TASK TO CARRY OUT:
Each entry should be duplicated verbatim; its pictures should not be.

Structured diff data:
=-=-=-=-=

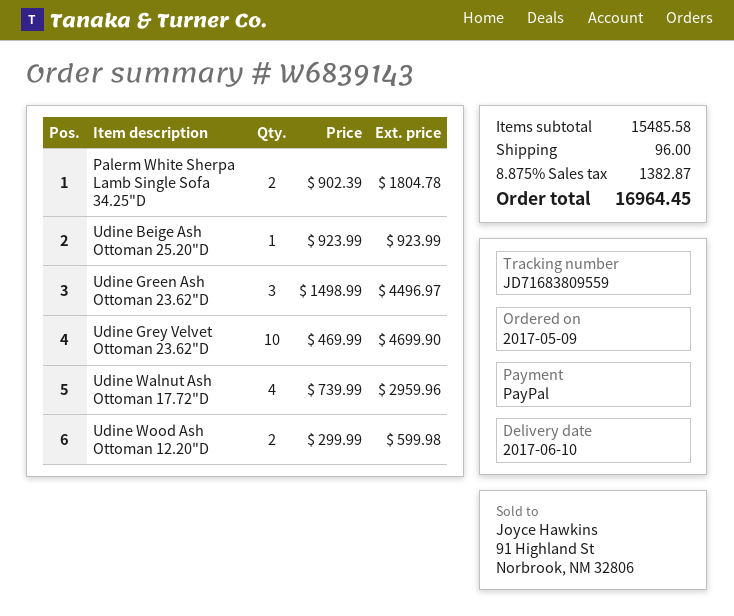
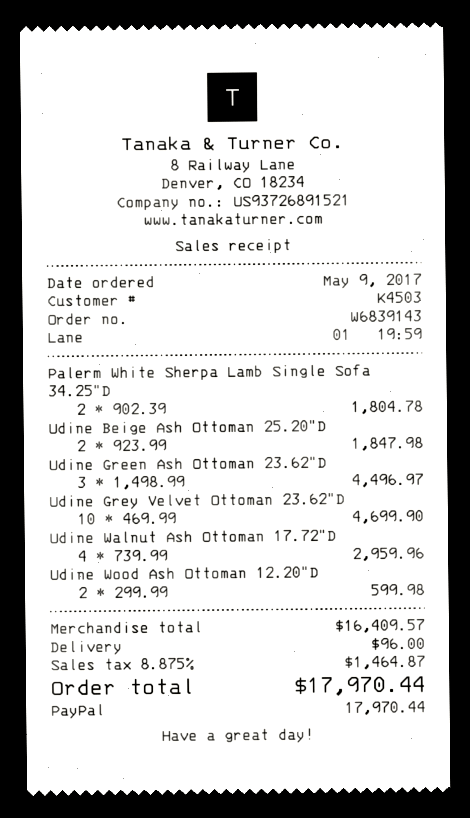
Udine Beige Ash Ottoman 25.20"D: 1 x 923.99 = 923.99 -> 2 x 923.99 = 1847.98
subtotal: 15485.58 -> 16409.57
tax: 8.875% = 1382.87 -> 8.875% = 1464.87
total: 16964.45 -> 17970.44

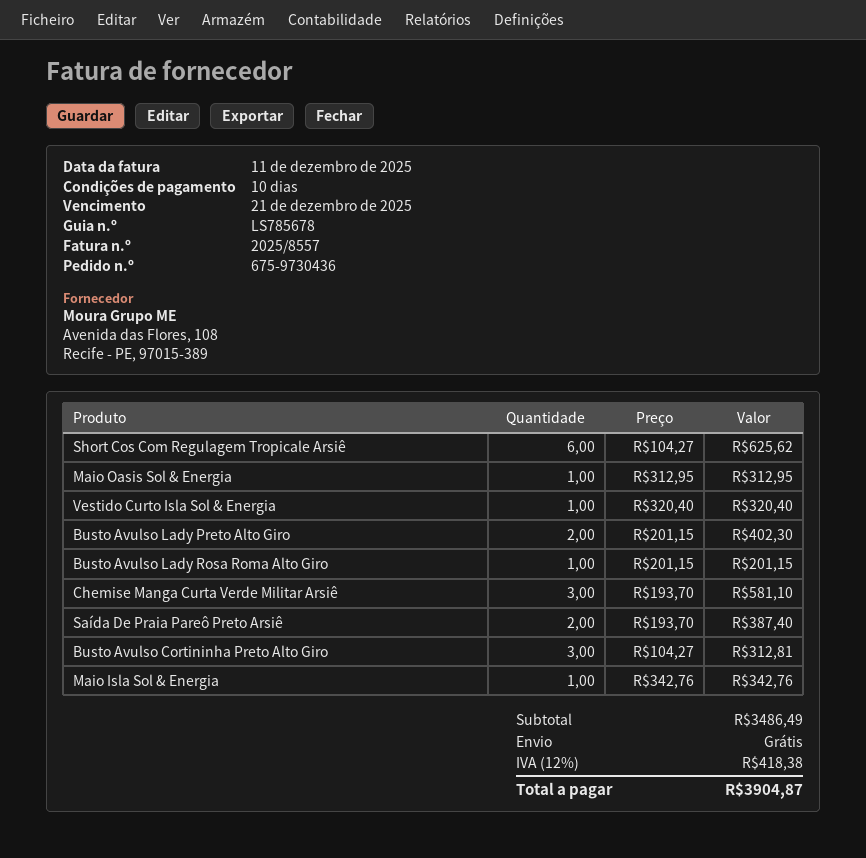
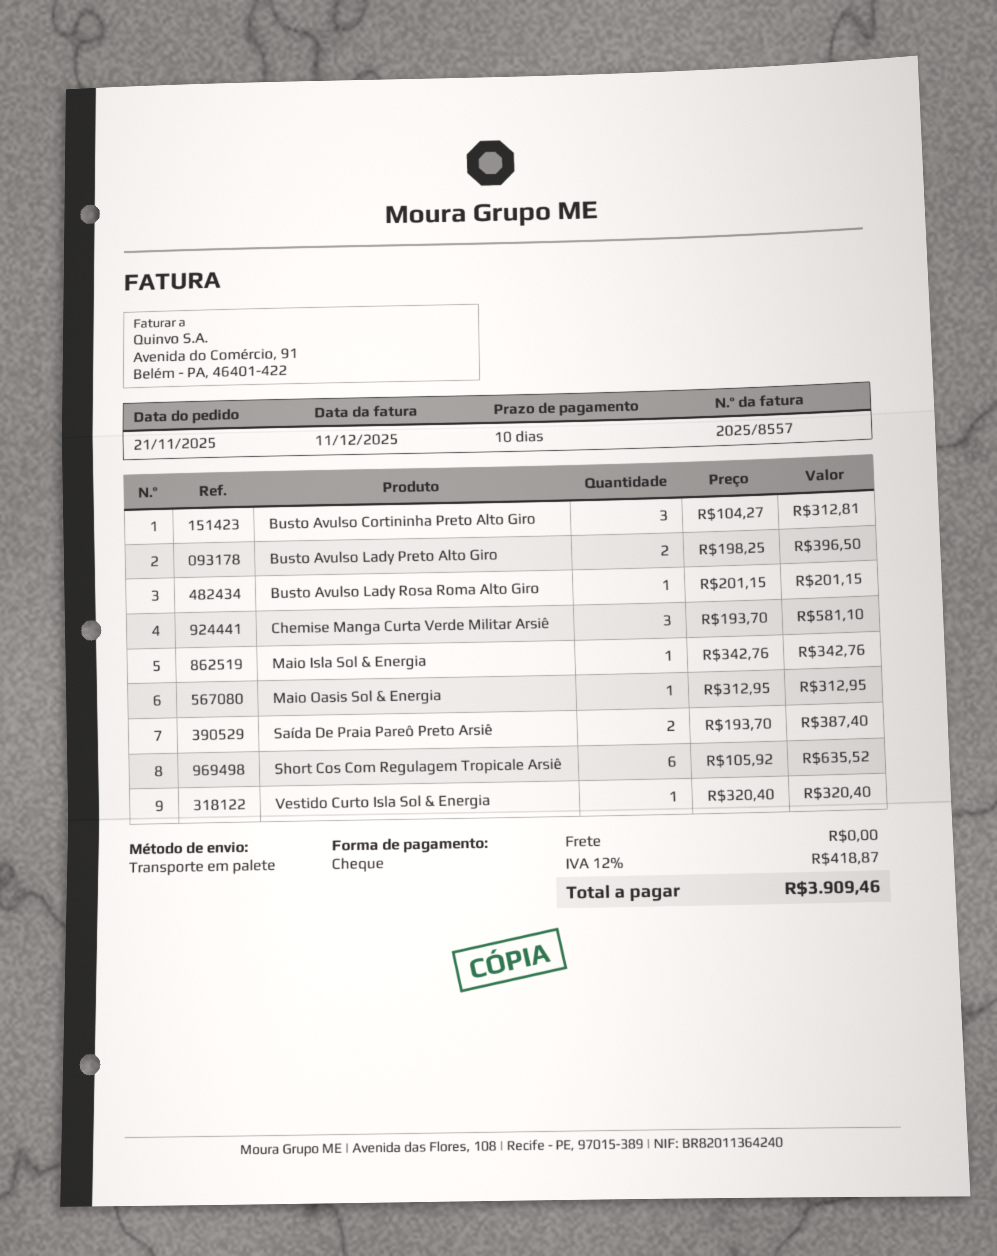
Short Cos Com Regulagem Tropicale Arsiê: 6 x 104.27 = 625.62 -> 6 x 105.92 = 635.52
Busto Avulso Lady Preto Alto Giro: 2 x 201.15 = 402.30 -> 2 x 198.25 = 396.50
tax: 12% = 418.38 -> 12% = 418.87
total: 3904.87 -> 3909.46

=-=-=-=-=

SOLUTION:
Udine Beige Ash Ottoman 25.20"D: 1 x 923.99 = 923.99 -> 2 x 923.99 = 1847.98
subtotal: 15485.58 -> 16409.57
tax: 8.875% = 1382.87 -> 8.875% = 1464.87
total: 16964.45 -> 17970.44

Short Cos Com Regulagem Tropicale Arsiê: 6 x 104.27 = 625.62 -> 6 x 105.92 = 635.52
Busto Avulso Lady Preto Alto Giro: 2 x 201.15 = 402.30 -> 2 x 198.25 = 396.50
tax: 12% = 418.38 -> 12% = 418.87
total: 3904.87 -> 3909.46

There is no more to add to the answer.